Patching and Updates
Keep your software and firmware up to date and security patches installed when they are released. This helps prevent drive-by-downloads and other software vulnerabilities from being exploited during rootkit attacks.
Next-Gen Antivirus Software (NGAV)
NGAV tools use AI to identify evasive and emerging malware threats.
Dark Web Monitoring
Rootkit attackers sell and buy company information on the dark web. This information provides intelligence for a successful targeted attack. The information stolen using a rootkit is then sold on the dark web. However, a dark web monitoring service, like Sentinex, allows an SMB to see if its company details are being sold on dark web marketplaces. This knowledge enables an SMB and its employees to prepare for and prevent cyberattacks.
FAQ
Does anti-virus software protect against rootkits?

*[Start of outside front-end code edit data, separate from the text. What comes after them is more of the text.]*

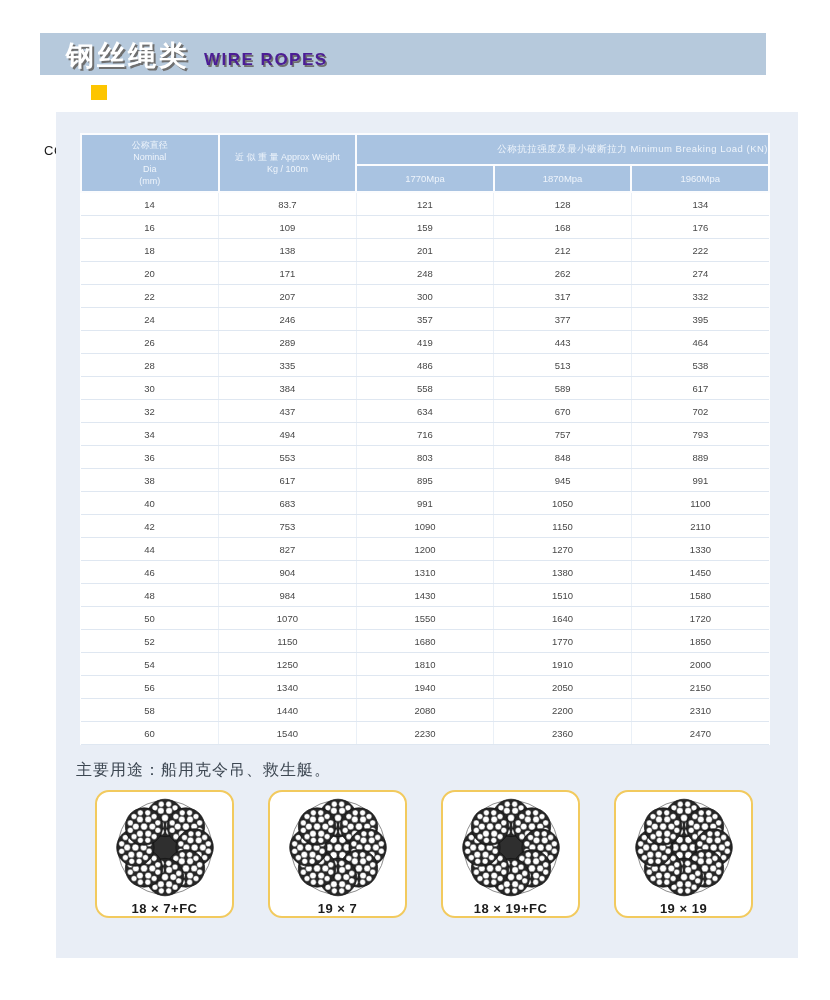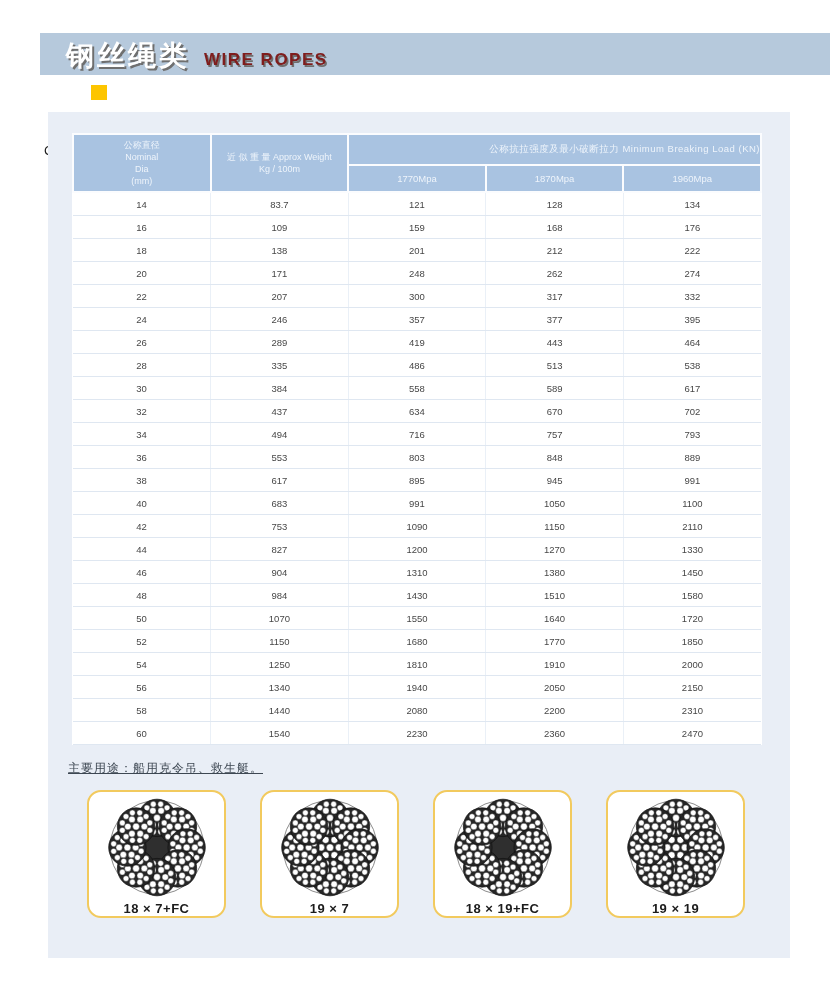"钢丝绳类" .title-bar { width: 790px -> 726px }
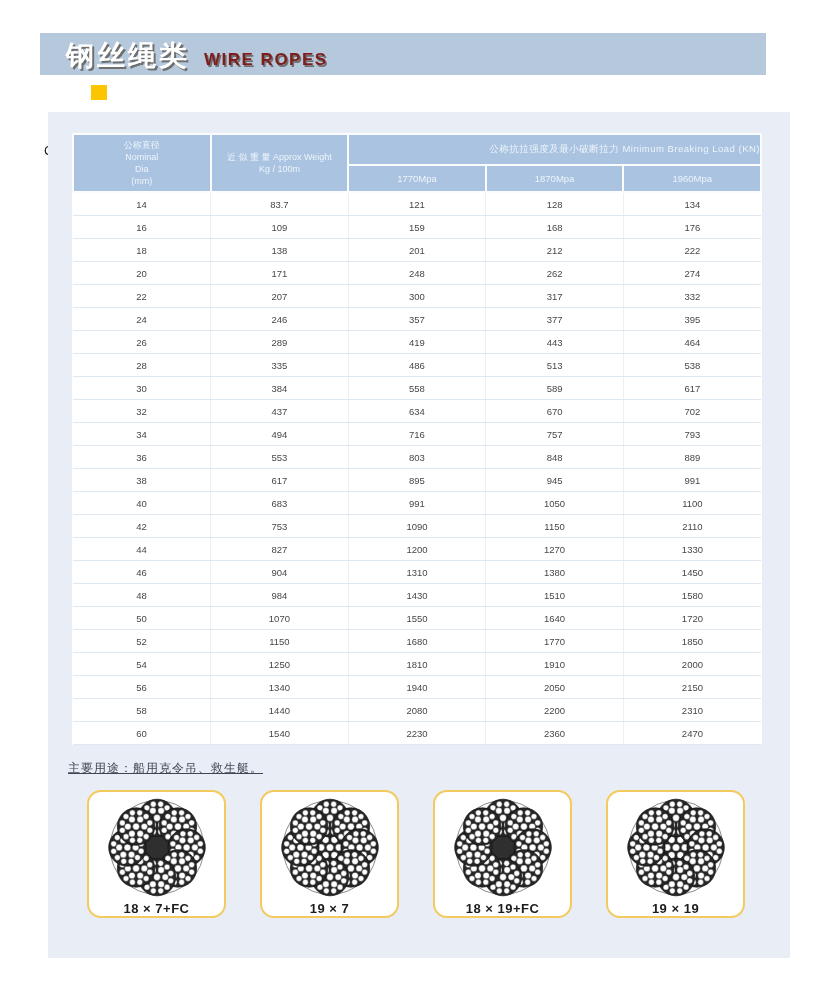"WIRE ROPES" .title-en { color: #7f1d1d -> #4c1d95 }
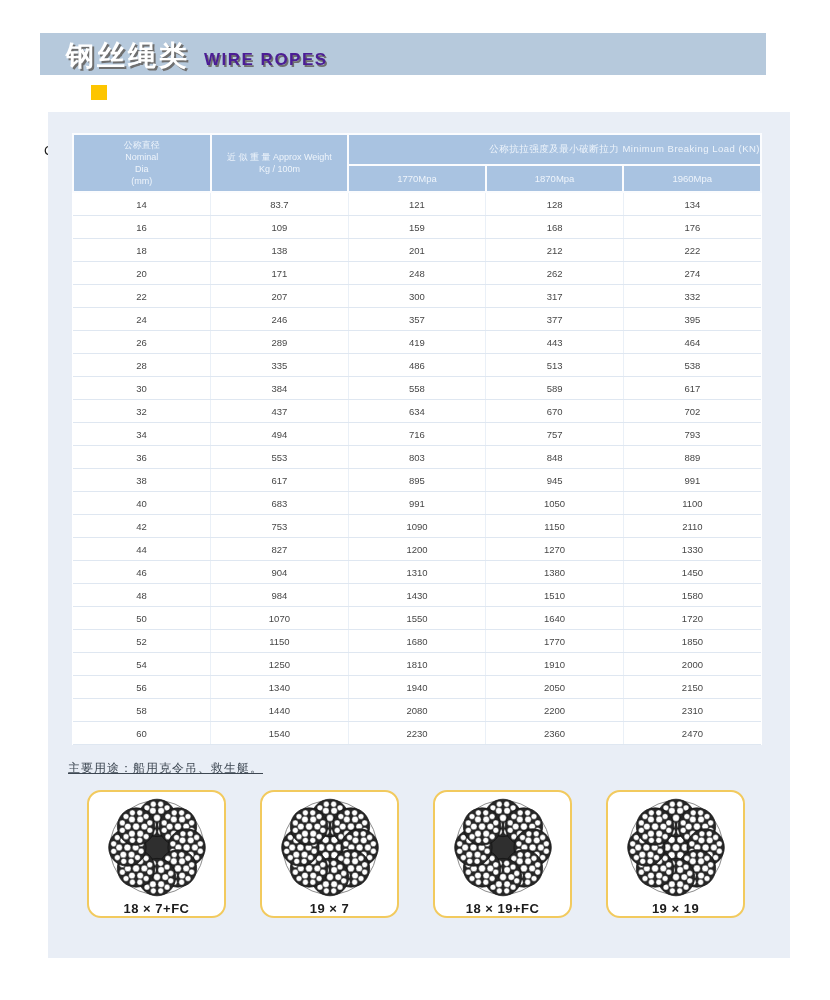"公称直径" .panel { left: 48px -> 56px }
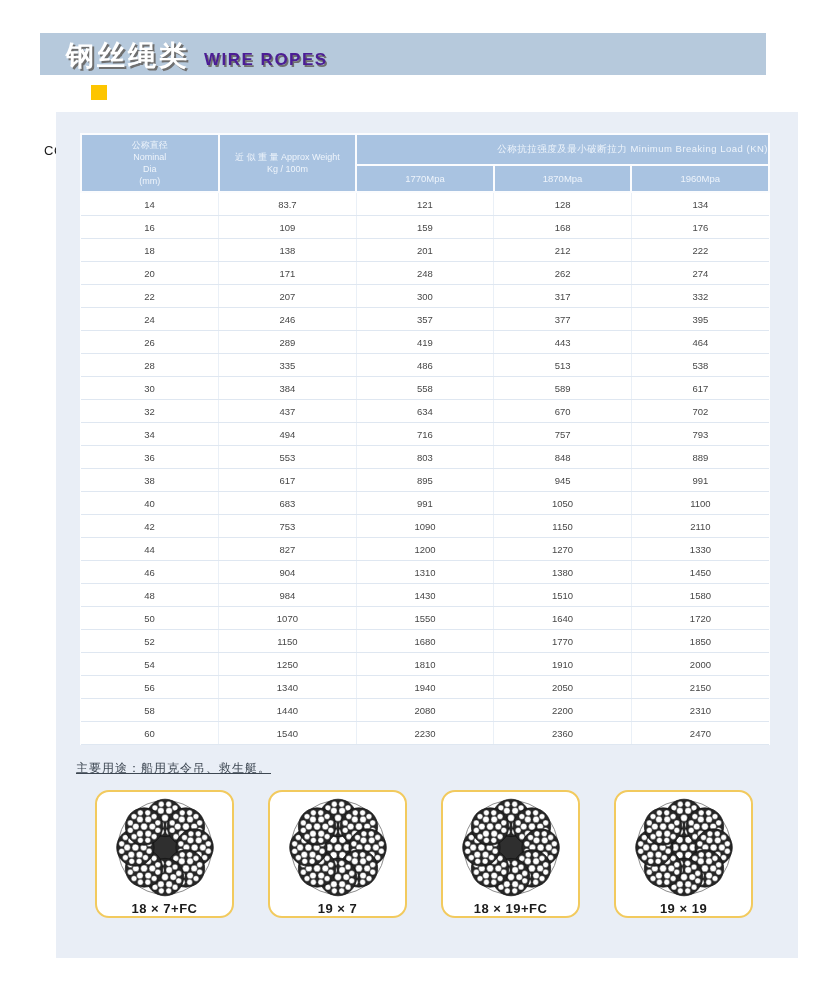"主要用途：船用克令吊、救生艇。" .note { font-size: 12px -> 16px; text-decoration: underline -> none }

Conventional antivirus software struggles to identify rootkits because the malware uses evasive tactics to hide. Rootkits will often also disable specific AV tools. Advanced AI-enabled Next-gen antivirus software (NGAV) is designed to identify evasive malware, like that used in rootkits. However, it is important to use several security measures and not rely on a single tool, like NGAV, as attackers are continually evolving their tactics to evade detection.
Are there any legitimate rootkits?
Yes, rootkit technology is sometimes used legitimately for remote technical support or as a honeypot to detect cybersecurity attacks.
Is a bootkit the same as a rootkit?
A bootkit, also known as a bootloader, is a type of rootkit that works at a very low level on a computer. Typically, rootkits are installed in the computer's master boot record (MBR).